In [1]:
import scipy.signal
import sys
import torch
import torch.nn as nn
import numpy as np

In [2]:
from typing import Dict, List, Optional, Tuple
import gym
from PIL import Image
# from pyvirtualdisplay import Display
# Display().start()
from datetime import datetime
from tqdm import tqdm

In [3]:
import math
import random
from copy import deepcopy
import torch
from torch.optim import Adam
from torch.optim import RMSprop
import gym
import time
from collections import namedtuple, deque
import neptune.new as neptune

  from neptune.version import version as neptune_client_version
  import neptune.new as neptune


In [4]:
import robosuite as suite
from robosuite.controllers import load_controller_config
from robosuite.controllers.controller_factory import reset_controllers
from robosuite.utils import observables
from robosuite.utils.input_utils import *
from robosuite.robots import Bimanual
import imageio
import numpy as np
import robosuite.utils.macros as macros
macros.IMAGE_CONVENTION = "opencv"

In [5]:
options = {
    'env_name': 'EElab_test4',
    "robots": "UR5e"
}
controller_name = "JOINT_VELOCITY"
options["controller_configs"] = suite.load_controller_config(default_controller=controller_name)

env = suite.make(
    **options,
    has_renderer=False,
    has_offscreen_renderer=True,
    ignore_done=True,
    use_camera_obs=False,
    gripper_types=None,
    renderer = 'mujoco',

)

test_env = suite.make(
    **options,
    has_renderer=False,
    has_offscreen_renderer=False,
    ignore_done=True,
    use_camera_obs=False,
    gripper_types=None,
    renderer = 'mujoco',
)


video_env = suite.make(
    **options,
    gripper_types=None,
    has_renderer=False,
    has_offscreen_renderer=True,
    ignore_done=True,
    use_camera_obs=True,
    use_object_obs=True, 
    camera_names='Labviewer',
    camera_heights=512,
    camera_widths=512,
    # control_freq=200,
    renderer = 'mujoco',
)

frame = []
device= torch.device("cuda" if torch.cuda.is_available() else "cpu")
print('device = ', device)

device =  cuda


In [6]:
def mlp(sizes, activation, output_activation=nn.Identity):
    layers = []
    for j in range(len(sizes)-1):
        act = activation if j < len(sizes)-2 else output_activation
        layers += [nn.Linear(sizes[j], sizes[j+1]), act()]
    return nn.Sequential(*layers)


class MLPActor(nn.Module):

    def __init__(self, obs_dim, act_dim, hidden_sizes, activation, act_limit):
        super().__init__()
        pi_sizes = [obs_dim] + list(hidden_sizes) + [act_dim]
        self.pi = mlp(pi_sizes, activation, nn.Tanh)
        self.act_limit = act_limit

    def forward(self, obs):
        # Return output from network scaled to action space limits.
        return self.act_limit * self.pi(obs)

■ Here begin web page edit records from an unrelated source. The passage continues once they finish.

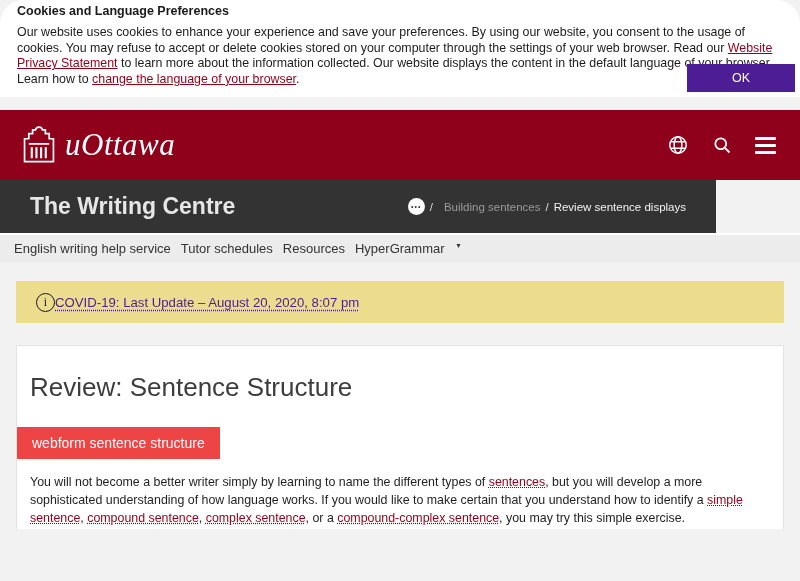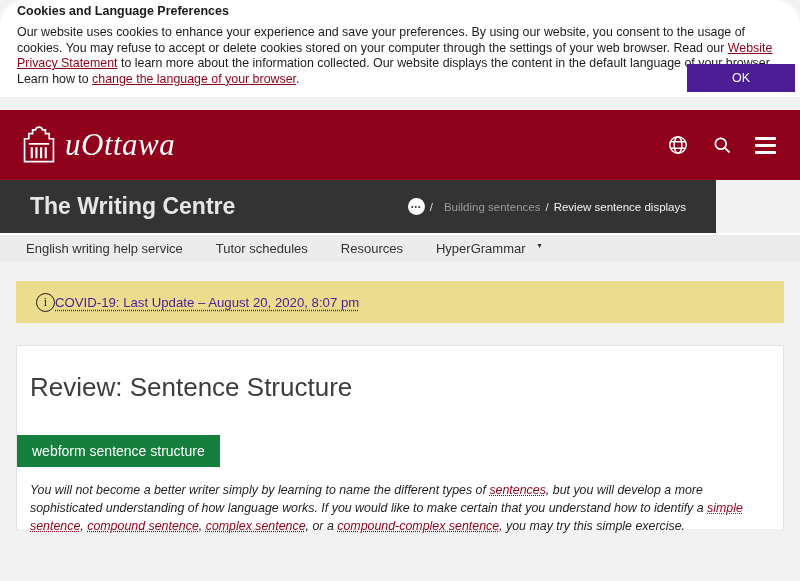--- a/index.html
+++ b/index.html
@@ -32,7 +32,7 @@
   .crumb-current { color:#f2f2f2; }
 
   
-  .nav-bar { position:absolute; top:233px; left:0; width:800px; height:29px; background:#ececec; border-top:2px solid #ffffff; display:flex; align-items:center; padding-left:26px; gap:33px; }
+  .nav-bar { position:absolute; top:233px; left:0; width:800px; height:29px; background:#ececec; border-top:2px solid #ffffff; display:flex; align-items:center; padding-left:14px; gap:10px; }
   .nav-link { font-size:13px; color:#333333; text-decoration:none; cursor:pointer; }
   .nav-item-with-arrow { display:flex; align-items:flex-start; gap:12px; }
   .dropdown-arrow { font-size:8px; color:#333333; }

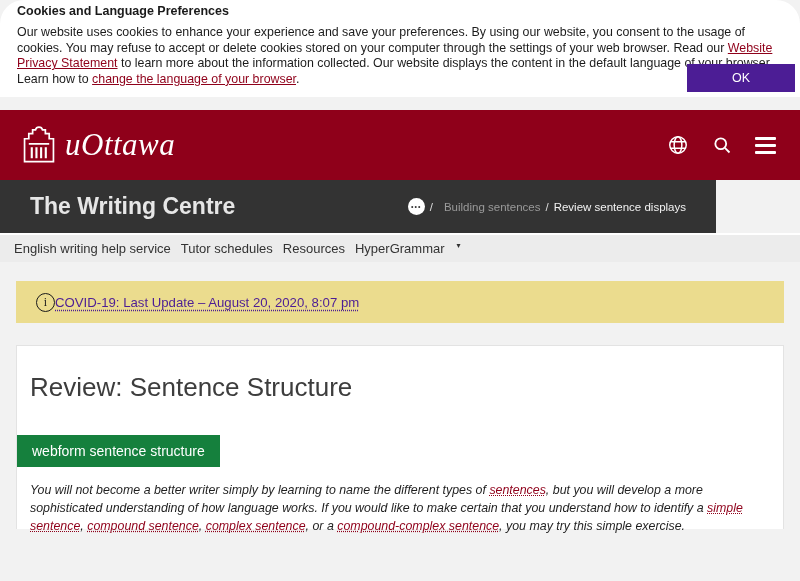--- a/index.html
+++ b/index.html
@@ -45,7 +45,7 @@
   
   .content-card { position:absolute; top:345px; left:16px; width:768px; height:184px; background:#ffffff; border:1px solid #e3e3e3; border-bottom:none; }
   .page-heading { margin:26px 0 0 13px; font-size:26px; font-weight:400; color:#3d3d3d; }
-  .webform-tag { display:inline-block; margin-top:32px; background:#15803d; color:#ffffff; font-size:14px; padding:8px 15px; }
+  .webform-tag { display:inline-block; margin-top:24px; background:#ef4444; color:#ffffff; font-size:14px; padding:8px 15px; }
   .content-paragraph { margin:14px 13px 0 13px; font-size:12.4px; line-height:18px; color:#1f1f1f;font-style:italic; }
   .content-paragraph a { color:#8F001A; text-decoration:underline dotted; cursor:pointer; }
 </style>

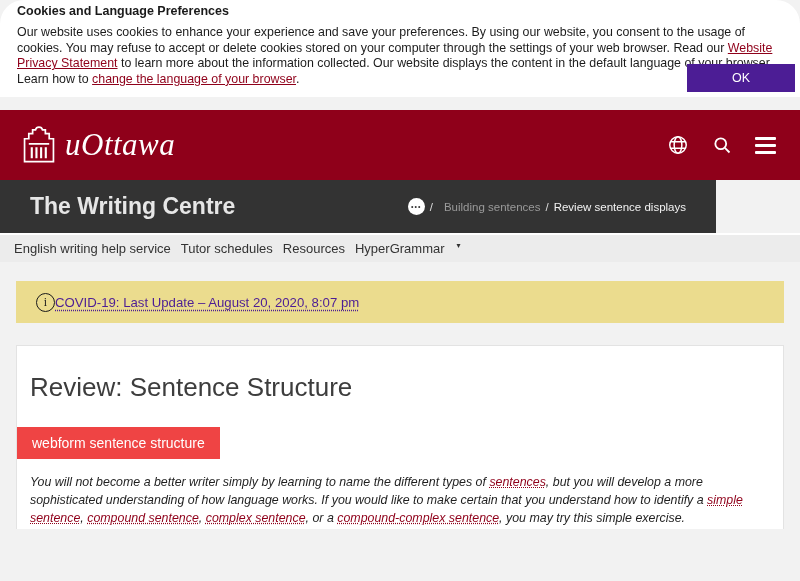--- a/index.html
+++ b/index.html
@@ -46,7 +46,7 @@
   .content-card { position:absolute; top:345px; left:16px; width:768px; height:184px; background:#ffffff; border:1px solid #e3e3e3; border-bottom:none; }
   .page-heading { margin:26px 0 0 13px; font-size:26px; font-weight:400; color:#3d3d3d; }
   .webform-tag { display:inline-block; margin-top:24px; background:#ef4444; color:#ffffff; font-size:14px; padding:8px 15px; }
-  .content-paragraph { margin:14px 13px 0 13px; font-size:12.4px; line-height:18px; color:#1f1f1f;font-style:italic; }
+  .content-paragraph { margin:14px 13px 0 13px; font-size:12.4px; line-height:18px; color:#1f1f1f; }
   .content-paragraph a { color:#8F001A; text-decoration:underline dotted; cursor:pointer; }
 </style>
 </head>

class MLPQFunction(nn.Module):

    def __init__(self, obs_dim, act_dim, hidden_sizes, activation):
        super().__init__()
        self.q = mlp([obs_dim + act_dim] + list(hidden_sizes) + [1], activation)

    def forward(self, obs, act):
        q = self.q(torch.cat([obs, act], dim=-1))
        return torch.squeeze(q, -1) # Critical to ensure q has right shape.

class MLPActorCritic(nn.Module):

    def __init__(self, hidden_sizes=(256,256),
                 activation=nn.ReLU, device=torch.device("cuda" if torch.cuda.is_available() else "cpu")):
        super().__init__()

        obs_dim = 35
        act_dim = 6
        act_limit = 1

        # build policy and value functions
        self.pi = MLPActor(obs_dim, act_dim, hidden_sizes, activation, act_limit).to(device)
        self.q = MLPQFunction(obs_dim, act_dim, hidden_sizes, activation).to(device)

    def act(self, obs):
        with torch.no_grad():
            return self.pi(obs)

In [7]:
Transition = namedtuple('Transition',
                        ('obs', 'act', 'rew', 'next_obs', 'done'))

class ReplayMemory(object):

    def __init__(self, capacity):
        self.memory = deque([],maxlen=capacity)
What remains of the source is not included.